### Provided records
..........
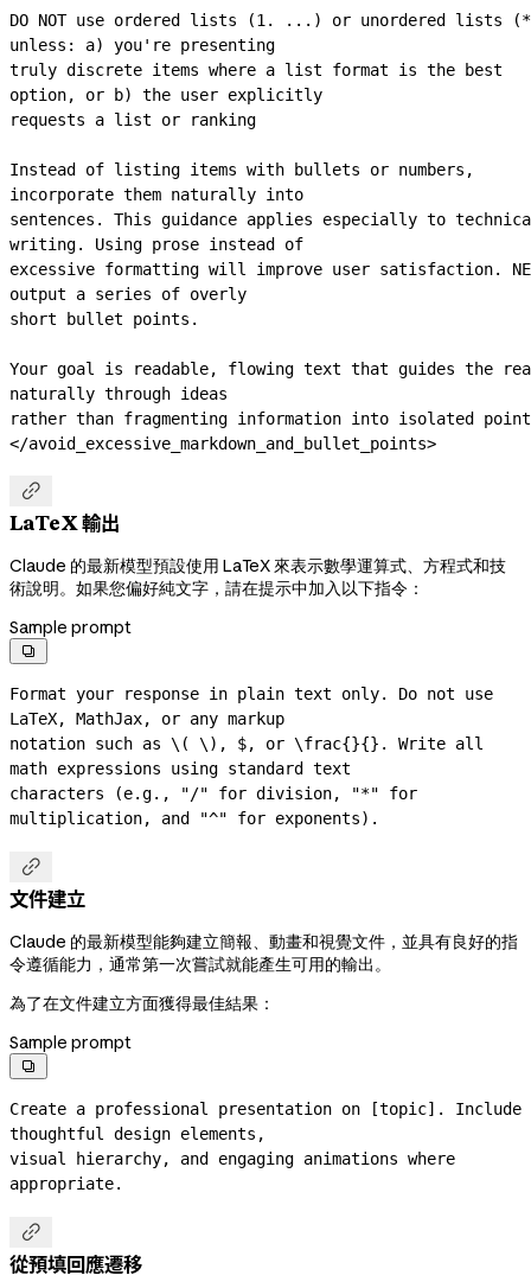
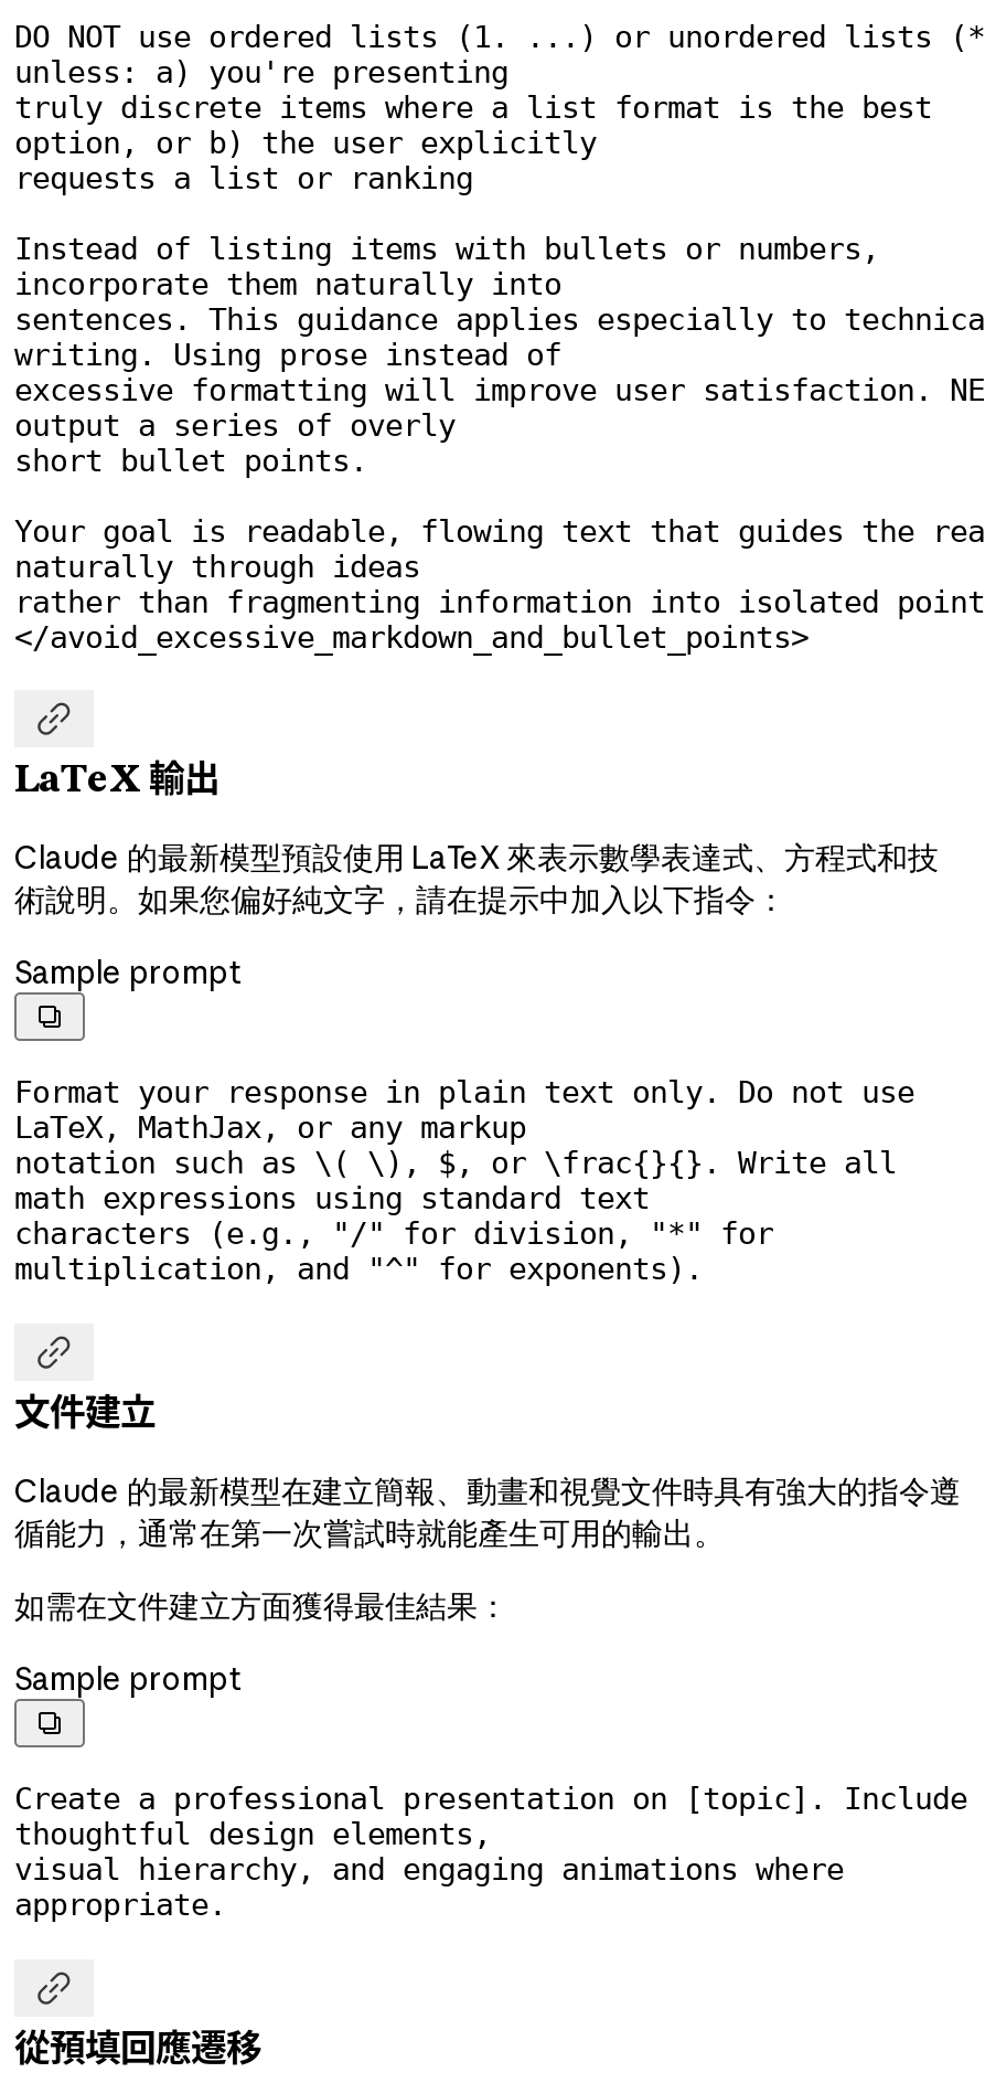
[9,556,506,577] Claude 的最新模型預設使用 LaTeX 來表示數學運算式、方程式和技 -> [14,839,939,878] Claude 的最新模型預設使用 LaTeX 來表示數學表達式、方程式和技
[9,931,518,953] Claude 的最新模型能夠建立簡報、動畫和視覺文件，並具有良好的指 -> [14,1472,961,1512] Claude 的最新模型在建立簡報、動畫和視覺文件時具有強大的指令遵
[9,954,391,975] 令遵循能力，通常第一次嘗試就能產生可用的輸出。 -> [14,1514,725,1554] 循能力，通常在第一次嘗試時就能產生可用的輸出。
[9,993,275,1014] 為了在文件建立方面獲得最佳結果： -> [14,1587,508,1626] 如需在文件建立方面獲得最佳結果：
..........
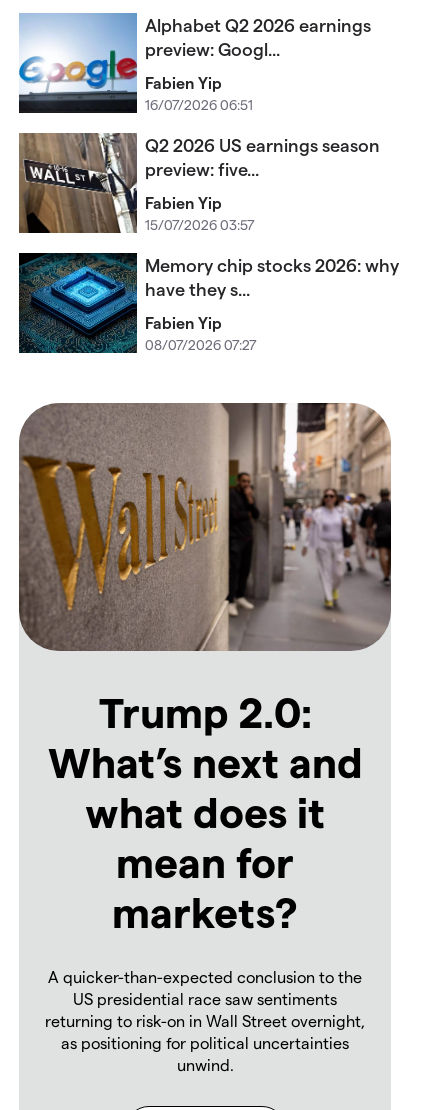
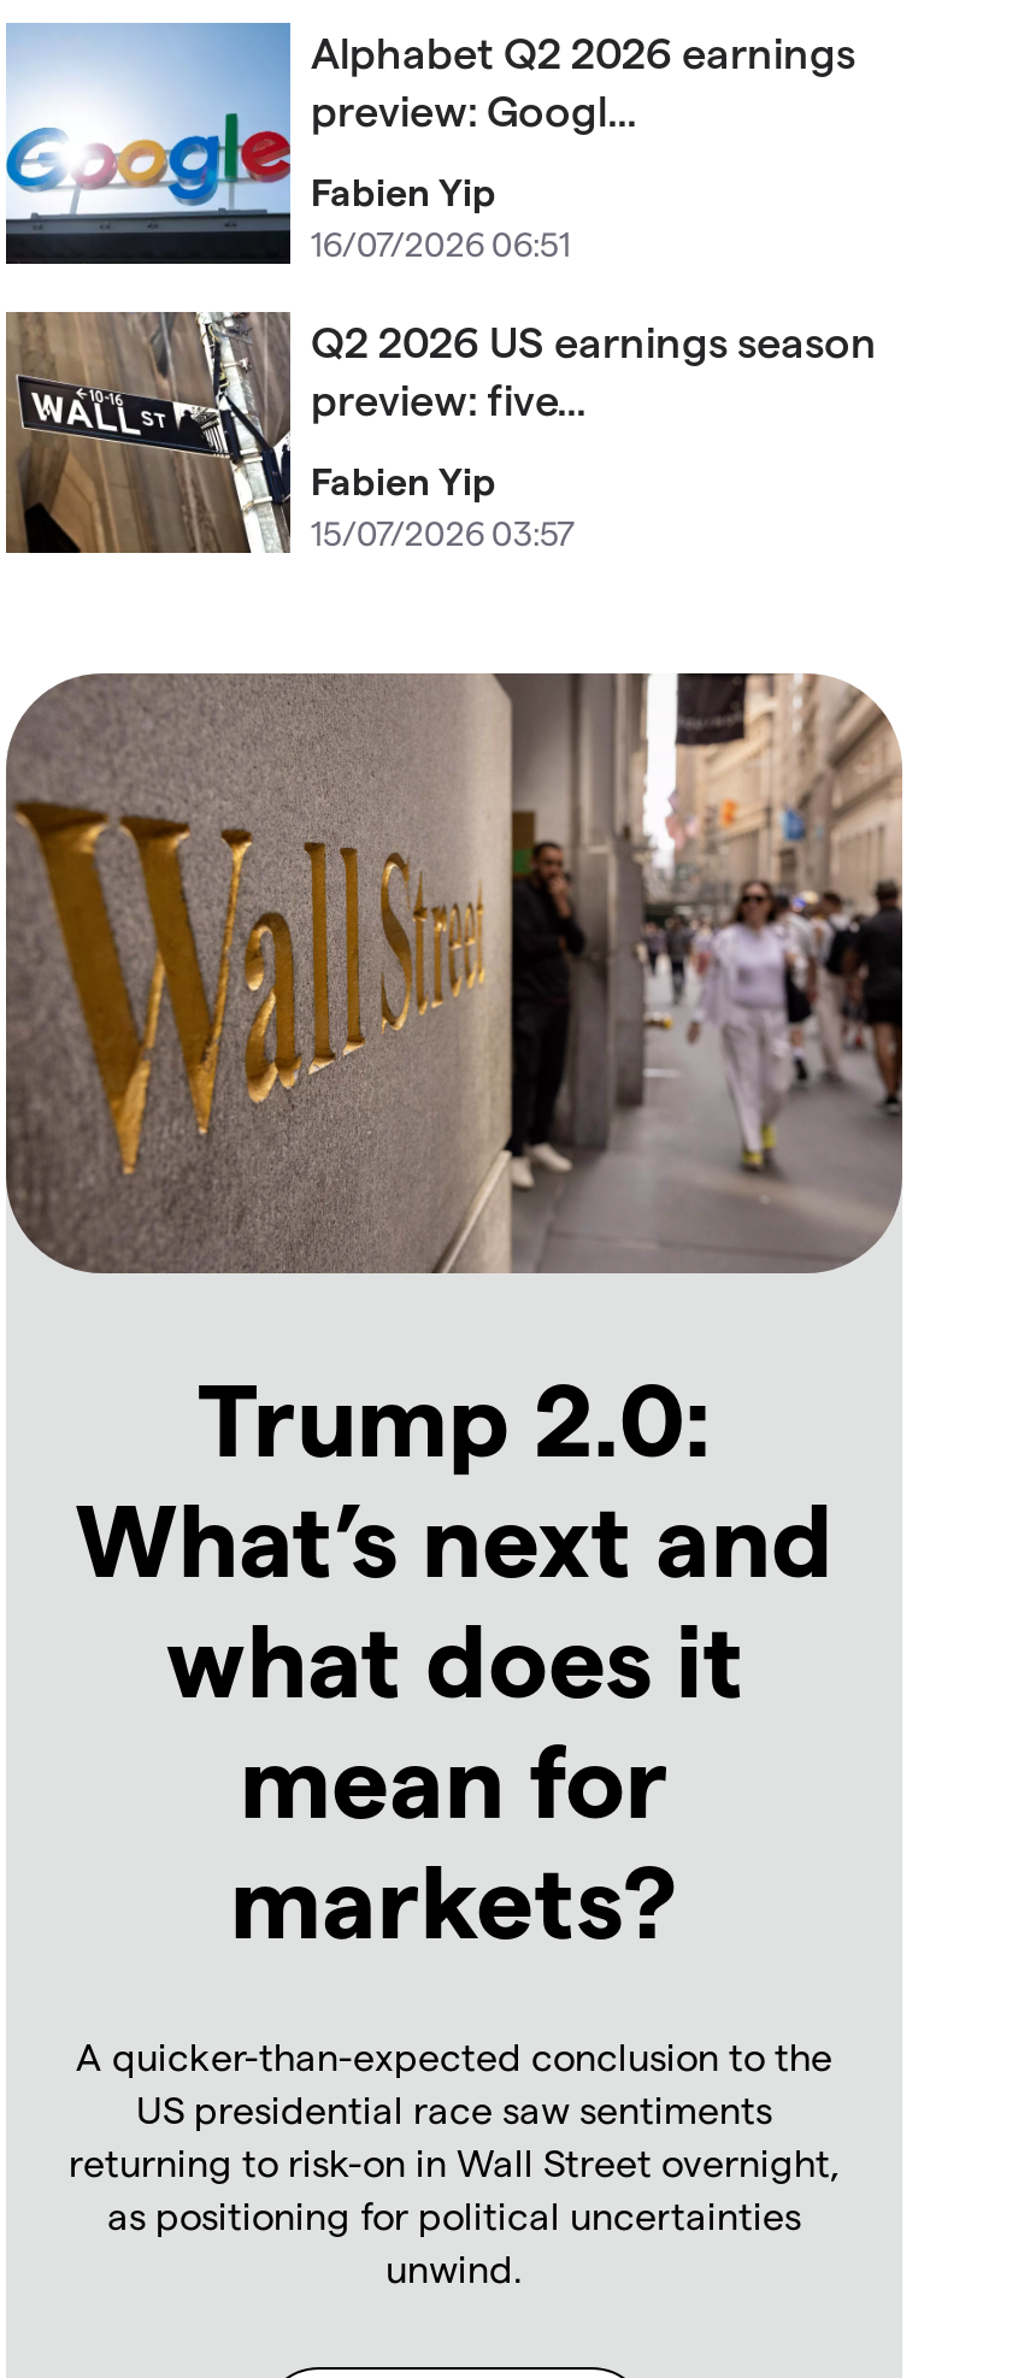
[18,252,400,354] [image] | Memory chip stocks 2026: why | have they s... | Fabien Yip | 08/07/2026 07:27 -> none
..........
### What is required
Retype exactly the span of lines from the one with "[9,556,506,577] Claude 的最新模型預設使用" through the one with "[9,993,275,1014] 為了在文件建立方面獲得最佳結果： ->"; include both ends and omit the rest of the material.

### Response
[9,556,506,577] Claude 的最新模型預設使用 LaTeX 來表示數學運算式、方程式和技 -> [14,839,939,878] Claude 的最新模型預設使用 LaTeX 來表示數學表達式、方程式和技
[9,931,518,953] Claude 的最新模型能夠建立簡報、動畫和視覺文件，並具有良好的指 -> [14,1472,961,1512] Claude 的最新模型在建立簡報、動畫和視覺文件時具有強大的指令遵
[9,954,391,975] 令遵循能力，通常第一次嘗試就能產生可用的輸出。 -> [14,1514,725,1554] 循能力，通常在第一次嘗試時就能產生可用的輸出。
[9,993,275,1014] 為了在文件建立方面獲得最佳結果： -> [14,1587,508,1626] 如需在文件建立方面獲得最佳結果：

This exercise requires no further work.